BEGIN Exercise input

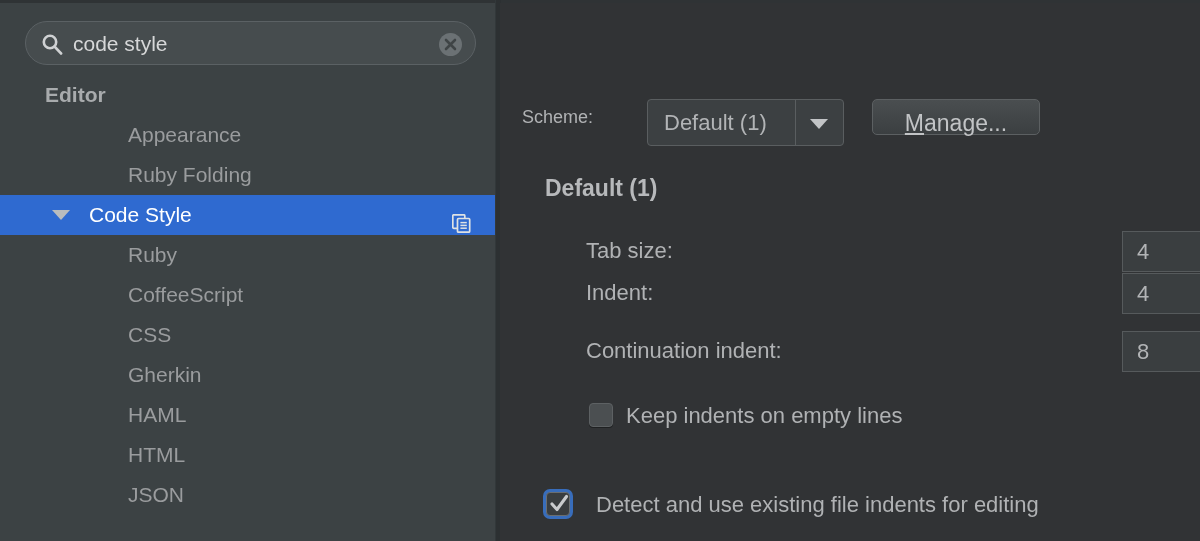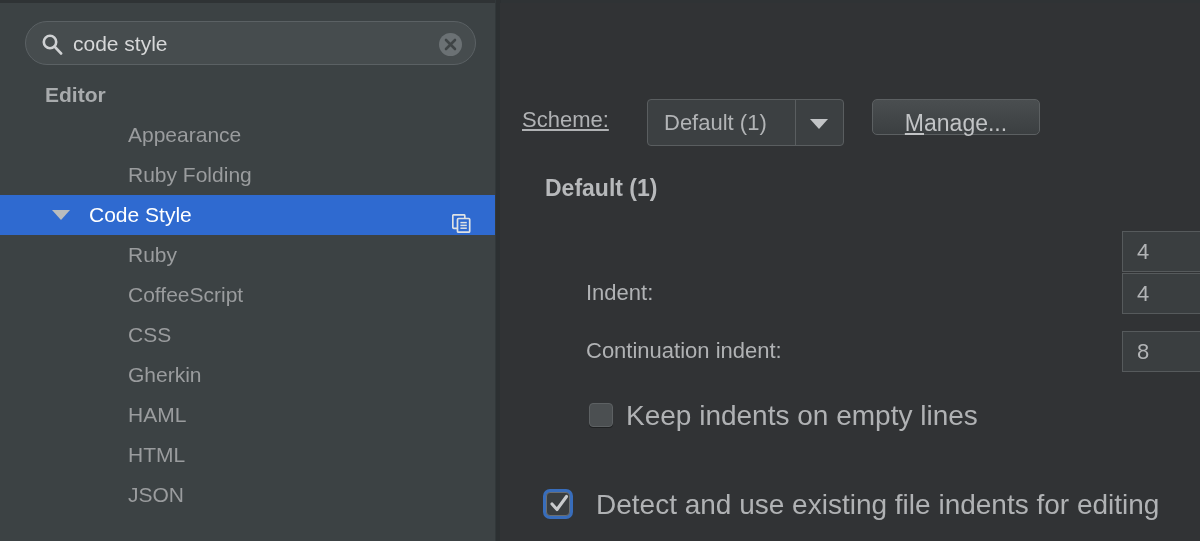--- a/index.html
+++ b/index.html
@@ -160,23 +160,22 @@
     position: absolute;
     left: 26px; top: 0;
     font-size: 23px;
     color: #b6b8ba;
     white-space: nowrap;
   }
 
   .scheme-label {
     position: absolute;
     left: 22px; top: 104px;
-    font-size: 22px;
+    font-size: 18px;
     color: #b0b2b4;
-    text-decoration: underline;
   }
   .combo {
     position: absolute;
     left: 147px; top: 96px;
     width: 197px; height: 47px;
     box-sizing: border-box;
     border: 1px solid #5a5e60;
     border-radius: 4px;
     background: #3c4042;
     cursor: pointer;
@@ -272,21 +271,21 @@
   }
   .cb-box.checked {
     background: #393d3f;
     border: 1px solid #6a6e70;
     box-shadow: 0 0 0 3px rgba(58,120,210,0.85);
   }
   .cb-box.checked svg { position: absolute; left: 1px; top: 0px; }
   .cb-label {
     position: absolute;
     height: 34px; line-height: 34px;
-    font-size: 28px;
+    font-size: 22px;
     color: #b0b2b4;
     white-space: nowrap;
   }
 </style>
 </head>
 <body>
 
 <div id="app">
   <div class="topedge"></div>
 
@@ -366,20 +365,21 @@
     </div>
 
     <div class="btn-manage">
       <span class="btn-manage-label"><span class="mn">M</span><span>anage...</span></span>
     </div>
 
     <div class="section-title">Default (1)</div>
 
     <div id="fields">
         <div class="field-row" style="top: 228px;">
+          <span class="field-label">Tab size:</span>
           <input type="text" class="field-input" value="4" style="">
         </div>
         <div class="field-row" style="top: 270px;">
           <span class="field-label">Indent:</span>
           <input type="text" class="field-input" value="4" style="">
         </div>
         <div class="field-row" style="top: 328px;">
           <span class="field-label">Continuation indent:</span>
           <input type="text" class="field-input" value="8" style="">
         </div>

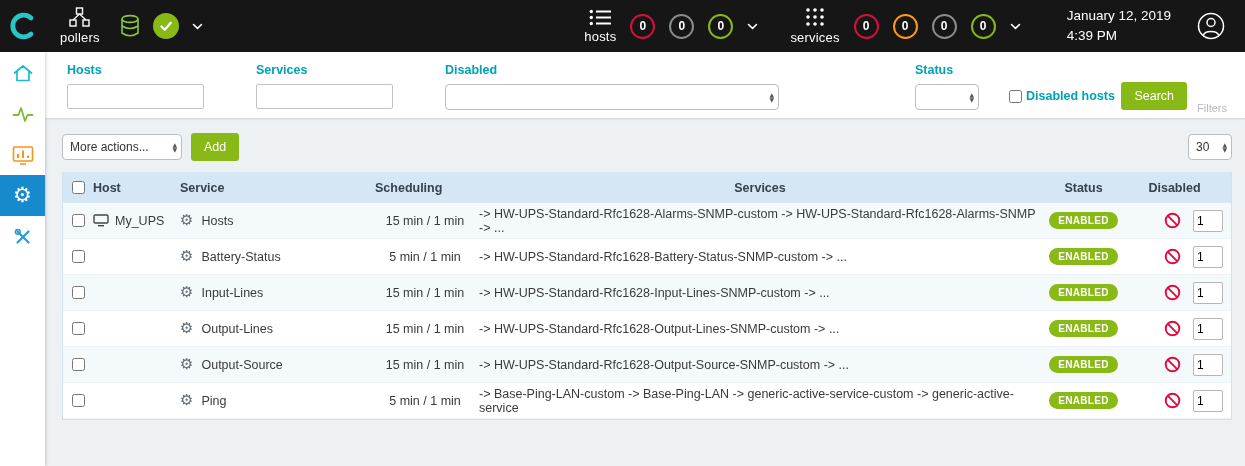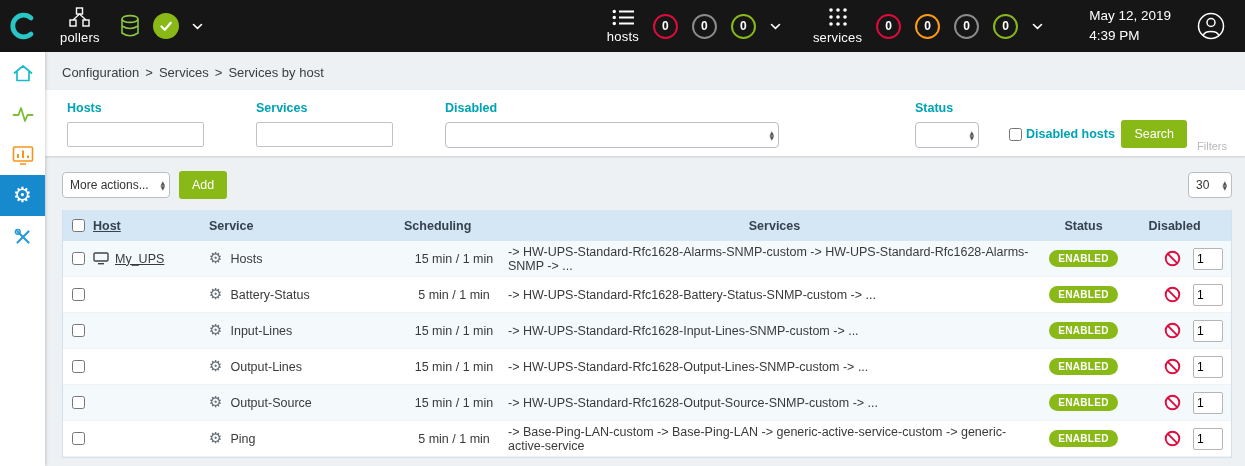--- a/index.html
+++ b/index.html
@@ -48,33 +48,33 @@
   .col-status { margin-right:30px; width:64px; }
   .disabled-wrap { display:flex; align-items:center; gap:4px; margin-top:26px; cursor:pointer; }
   .disabled-wrap input { width:13px; height:13px; }
   .disabled-label { color:#00a3b4; font-size:12.5px; font-weight:bold; }
   .search-wrap { margin-left:auto; margin-right:44px; margin-top:19px; }
   .btn-green { background:#88b917; color:#fff; border:none; border-radius:3px; font-size:12.5px; padding:7px 13px; cursor:pointer; font-family:"Liberation Sans", sans-serif; }
   .filters-caption { position:absolute; right:18px; bottom:4px; color:#b8b8b8; font-size:11px; }
 
   
   .actions-row { display:flex; align-items:center; padding:15px 13px 11px 17px; }
-  .more-actions { width:108px; margin-right:9px; }
+  .more-actions { width:120px; margin-right:9px; }
   .page-size { width:44px; margin-left:auto; }
 
   
   .table { margin:0 13px 0 17px; background:#fff; border:1px solid #d4e0ea; border-top:none; }
   .thead { display:flex; align-items:center; height:31px; background:#d5e7f4; font-weight:bold; font-size:12.5px; color:#36424e; }
   .trow { display:flex; align-items:center; height:36px; font-size:12.5px; color:#3a3a3a; border-bottom:1px solid #eef3f7; }
   .trow.even { background:#f4f9fc; }
   .trow.odd { background:#ffffff; }
   .cell { display:flex; align-items:center; }
   .c-check { width:30px; padding-left:9px; }
   .c-check input { width:13px; height:13px; }
-  .c-host { width:116px; gap:6px;text-decoration:underline; }
+  .c-host { width:87px; gap:6px; }
   .c-service { width:195px; gap:8px; }
   .c-sched { width:100px; justify-content:center; text-align:center; }
   .c-sched.head { justify-content:flex-start; text-align:left; }
   .c-template { flex:1; padding-left:4px; }
   .c-template.head { justify-content:center; }
   .c-status { width:85px; justify-content:center; }
   .c-options { width:105px; justify-content:flex-end; gap:12px; padding-right:8px; }
   .row-gear { font-family:"DejaVu Sans", sans-serif; font-size:15px; color:#5f6a72; line-height:1; }
   .badge { color:#fff; font-size:10px; font-weight:bold; padding:3px 9px; border-radius:10px; letter-spacing:.3px; background:#88b917; }
   .opt-input { width:30px; height:22px; border:1px solid #b5b5b5; font-size:12px; padding:0 3px; border-radius:2px; }
@@ -165,21 +165,21 @@
       <span class="counter" style="border-color: rgb(139, 139, 142);">0</span>
       <span class="counter" style="border-color: rgb(136, 185, 23);">0</span>
       <span class="chev">
         <svg width="11" height="7" viewBox="0 0 11 7">
             <polyline points="1.5,1.5 5.5,5.3 9.5,1.5" stroke="#fff" stroke-width="1.6" fill="none" stroke-linecap="round"></polyline>
           </svg>
       </span>
     </div>
 
     <div class="clock">
-      <div>May 12, 2019</div>
+      <div>January 12, 2019</div>
       <div>4:39 PM</div>
     </div>
 
     <div class="profile">
       <svg width="28" height="28" viewBox="0 0 28 28">
         <circle cx="14" cy="14" r="12.5" stroke="#fff" fill="none" stroke-width="1.5"></circle>
         <circle cx="14" cy="10.5" r="4" stroke="#fff" fill="none" stroke-width="1.5"></circle>
         <path d="M6.2 23.5 C8 18.2 20 18.2 21.8 23.5" stroke="#fff" fill="none" stroke-width="1.5"></path>
       </svg>
     </div>
@@ -212,23 +212,20 @@
       <svg width="20" height="20" viewBox="0 0 20 20">
         <line x1="4.5" y1="15.5" x2="15.5" y2="4.5" stroke="#2b9bd7" stroke-width="2.2" stroke-linecap="round"></line>
         <line x1="4.5" y1="4.5" x2="15.5" y2="15.5" stroke="#2b9bd7" stroke-width="2.2" stroke-linecap="round"></line>
         <circle cx="4.8" cy="4.8" r="2.4" stroke="#2b9bd7" fill="none" stroke-width="1.5"></circle>
       </svg>
     </div>
   </nav>
 
   <main class="main">
 
-    <div class="breadcrumb">
-      <span class="crumb">Configuration</span><span class="sep">&gt;</span><span class="crumb">Services</span><span class="sep">&gt;</span><span class="crumb">Services by host</span>
-    </div>
 
     <section class="filter-panel">
       <div class="fcol col-hosts">
         <span class="flabel">Hosts</span>
         <input class="ftext" type="text" value="" style="">
       </div>
       <div class="fcol col-services">
         <span class="flabel">Services</span>
         <input class="ftext" type="text" value="" style="">
       </div>

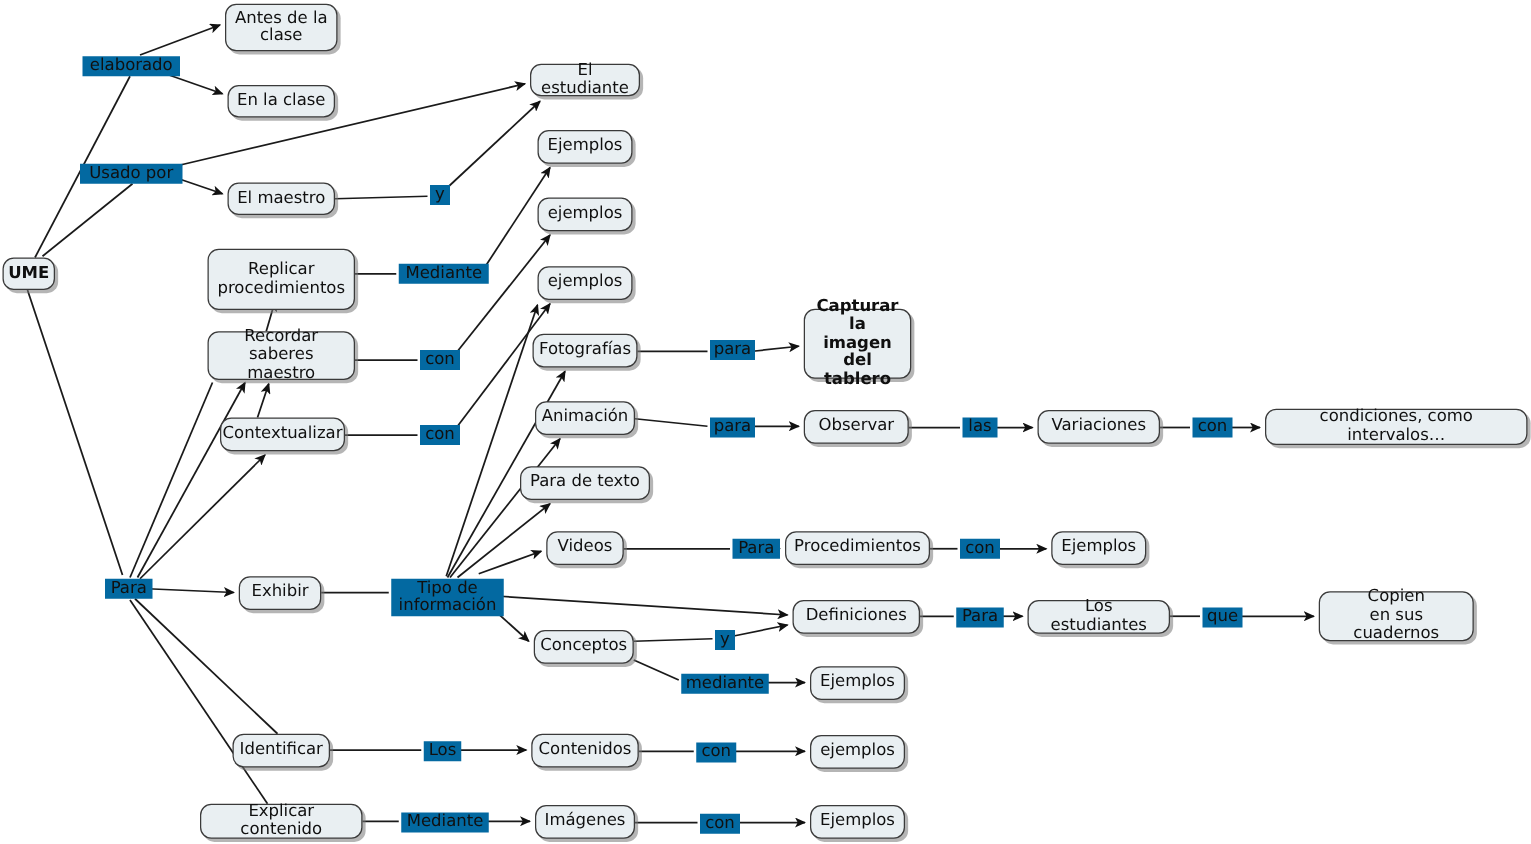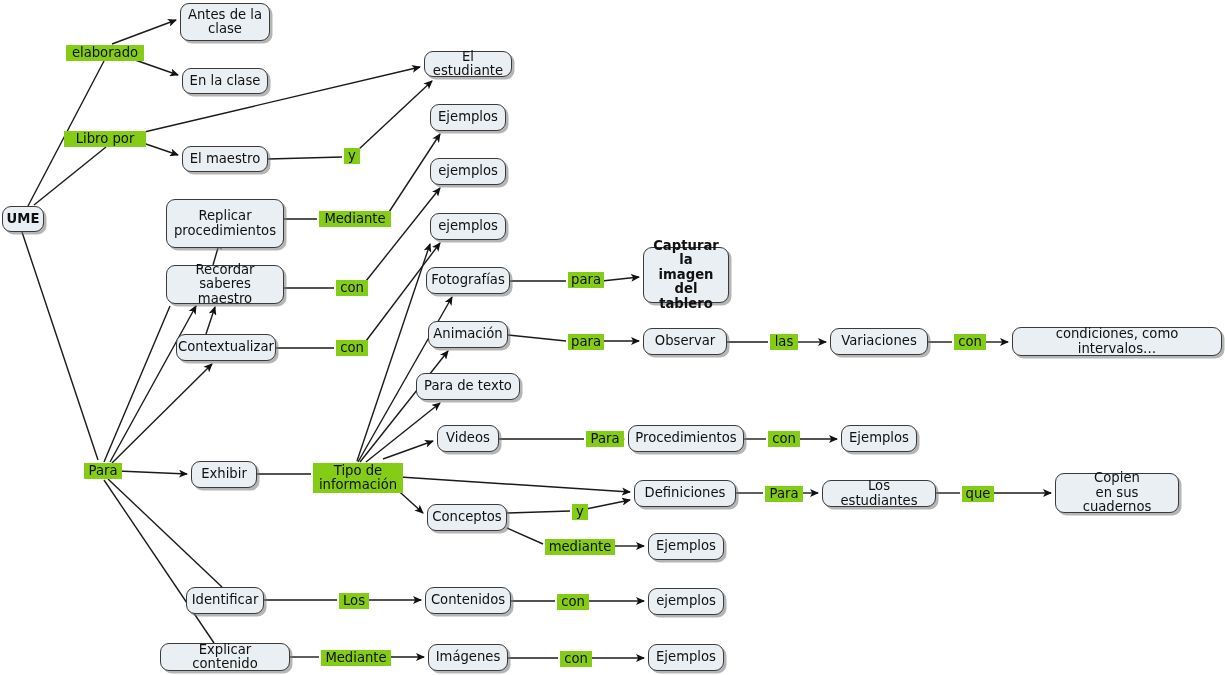--- a/index.html
+++ b/index.html
@@ -36,21 +36,21 @@
     text-align: center;
     color: #101010;
     font-size: 13.2px;
     line-height: 14.5px;
     white-space: pre-line;
     padding: 0 6px;
     z-index: 3;
   }
   .linklabel {
     position: absolute;
-    background: #84cc16;
+    background: #0369a1;
     color: #101010;
     font-size: 13.2px;
     line-height: 14.5px;
     text-align: center;
     white-space: pre-line;
     z-index: 4;
     padding: 0 1px;
     display: flex;
     align-items: center;
     justify-content: center;
@@ -164,21 +164,21 @@
       <div class="node" style="left: 648px; top: 533px; width: 76px; height: 27px;">Ejemplos</div>
       <div class="node" style="left: 186px; top: 587px; width: 78px; height: 27px;">Identificar</div>
       <div class="node" style="left: 425px; top: 587px; width: 86px; height: 27px;">Contenidos</div>
       <div class="node" style="left: 648px; top: 588px; width: 76px; height: 27px;">ejemplos</div>
       <div class="node" style="left: 160px; top: 643px; width: 130px; height: 28px;">Explicar contenido</div>
       <div class="node" style="left: 428px; top: 644px; width: 80px; height: 27px;">Imágenes</div>
       <div class="node" style="left: 648px; top: 644px; width: 76px; height: 27px;">Ejemplos</div>
     </div>
   <div id="label-layer">
       <div class="linklabel" style="left: 66px; top: 45px; width: 76px; height: 16px;">elaborado</div>
-      <div class="linklabel" style="left: 64px; top: 131px; width: 80px; height: 16px;">Libro por</div>
+      <div class="linklabel" style="left: 64px; top: 131px; width: 80px; height: 16px;">Usado por</div>
       <div class="linklabel" style="left: 344px; top: 148px; width: 14px; height: 16px;">y</div>
       <div class="linklabel" style="left: 319px; top: 211px; width: 70px; height: 16px;">Mediante</div>
       <div class="linklabel" style="left: 336px; top: 280px; width: 30px; height: 16px;">con</div>
       <div class="linklabel" style="left: 336px; top: 340px; width: 30px; height: 16px;">con</div>
       <div class="linklabel" style="left: 568px; top: 272px; width: 34px; height: 16px;">para</div>
       <div class="linklabel" style="left: 568px; top: 334px; width: 34px; height: 16px;">para</div>
       <div class="linklabel" style="left: 770px; top: 334px; width: 26px; height: 16px;">las</div>
       <div class="linklabel" style="left: 954px; top: 334px; width: 30px; height: 16px;">con</div>
       <div class="linklabel" style="left: 586px; top: 431px; width: 36px; height: 16px;">Para</div>
       <div class="linklabel" style="left: 768px; top: 431px; width: 30px; height: 16px;">con</div>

END Exercise input

## Task description:
In the listing above, the lines from the one containing "display:flex; align-items:center; gap:4px;" through the one containing "margin-left:auto; margin-right:44px; margin-top:19px;" must be set down exactly, with no other lines.

## Exercise result:
   .disabled-wrap { display:flex; align-items:center; gap:4px; margin-top:26px; cursor:pointer; }
   .disabled-wrap input { width:13px; height:13px; }
   .disabled-label { color:#00a3b4; font-size:12.5px; font-weight:bold; }
   .search-wrap { margin-left:auto; margin-right:44px; margin-top:19px; }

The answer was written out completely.